The Springboks leave for Australia on Thursday with what its brains trust believe is not just their best available selections but a squad capable of fitting the mould required at next year’s Rugby World Cup.

It means the men on display, the overwhelming majority of whom won the 2019 World Cup in Japan, will be tasked with pulling off a win against the Wallabies on Australian soil for the first time since 2013.

Should victory again elude them in Adelaide and Sydney, the Boks won’t just be out of contention in this year’s Rugby Championship but there will be questions about the team’s battle readiness for the World Cup, which is just more than a year away.

The Boks have won their fair share of high pressure games over the past three years, but there have been occasions where they’ve failed to bend the course of a match definitively their way when they’ve extended playing opportunity to the wider group.

The squad travelling Down Under is said to be the best available, which means coach Jacques Nienaber should be able to deploy match-day 23s fit for purpose against the Wallabies.

Nienaber and Co, most notably in the second Test against Wales and last weekend’s clash against the All Blacks, haven’t always got it right with their selections this year. The coach, however, has been quick to point out that this year’s pain potentially carries long-term gain.

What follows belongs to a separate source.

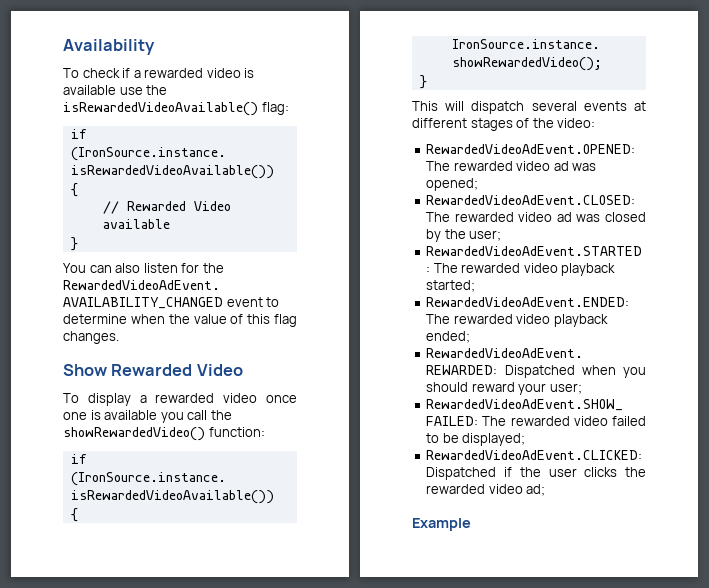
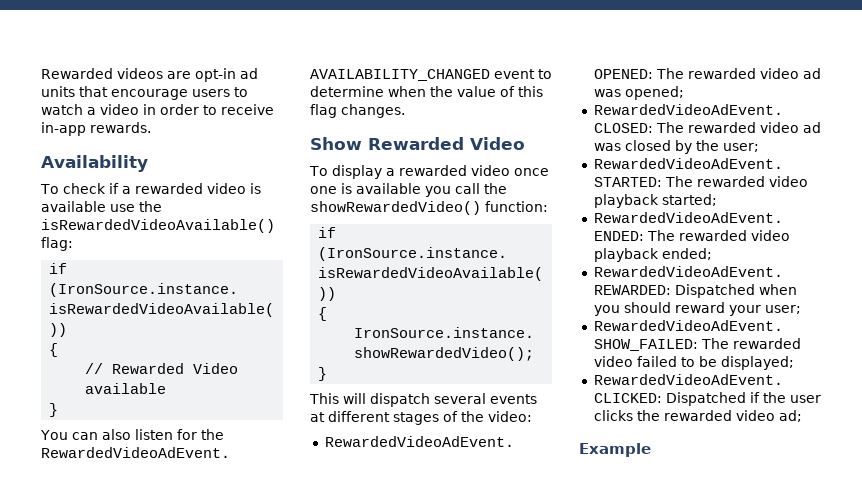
(63, 47) none -> [41,68,258,82] [41,86,248,100] [41,104,274,115] [41,122,151,136] Rewarded videos are opt-in ad units that encourage users to watch a video in order to receive in-app rewards. //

The Wallabies may have lost badly to Argentina last weekend but they have found ways to frustrate the Boks for the better part of the past decade on Australian soil. They will again be tough to beat under coach Dave Rennie.

The Boks travel with Malcolm Marx and Joseph Dweba as the only recognised hookers, with Deon Fourie, who made his name as a flank, as backup. It holds risk, but the Boks aren’t averse to risk when they scribble names on the team sheet.

To compound matters, there was again nothing reassuring about Dweba’s performance against the All Blacks. With Bongi Mbonambi out for four weeks, Dweba needs to get back on the horse as soon as possible if he is going to be the third hooking option at the World Cup.

That position is not the only area where Boks supporters may feel a bit uneasy. The starting back row did not fire on all cylinders at Ellis Park, partly because Pieter-Steph du Toit and Duane Vermeulen are regaining full fitness. They should be a bit more up to speed against the Wallabies, though Vermeulen may yield to Jasper Wiese in the first Test.

If the travellers have much to prove, the men who lost out on selection for the trip will be tugging at the leash when the team returns. Nienaber has indicated the team will be changed for the Tests in Buenos Aires and Durban against Argentina.

Prop Thomas du Toit, who last played in the defeat to Wales in Bloemfontein, has featured in just two Tests since the last World Cup. The other match post-World Cup he played in was last year’s clash against Argentina at Nelson Mandela Bay Stadium.

He is in serious need of a Test gallop, as is lock Marvin Orie, who was in the starting line-up in the last Test against the Wallabies.

Newer Bok inductees — No 8 Evan Roos, prop Ntuthuko Mchunu and lock Ruan Nortjé — are also likely to feature in the group for those Tests.

Should the Boks lose both clashes in Australia though, the courage of Nienaber and Co’s conviction will be tested in their selections against Los Pumas.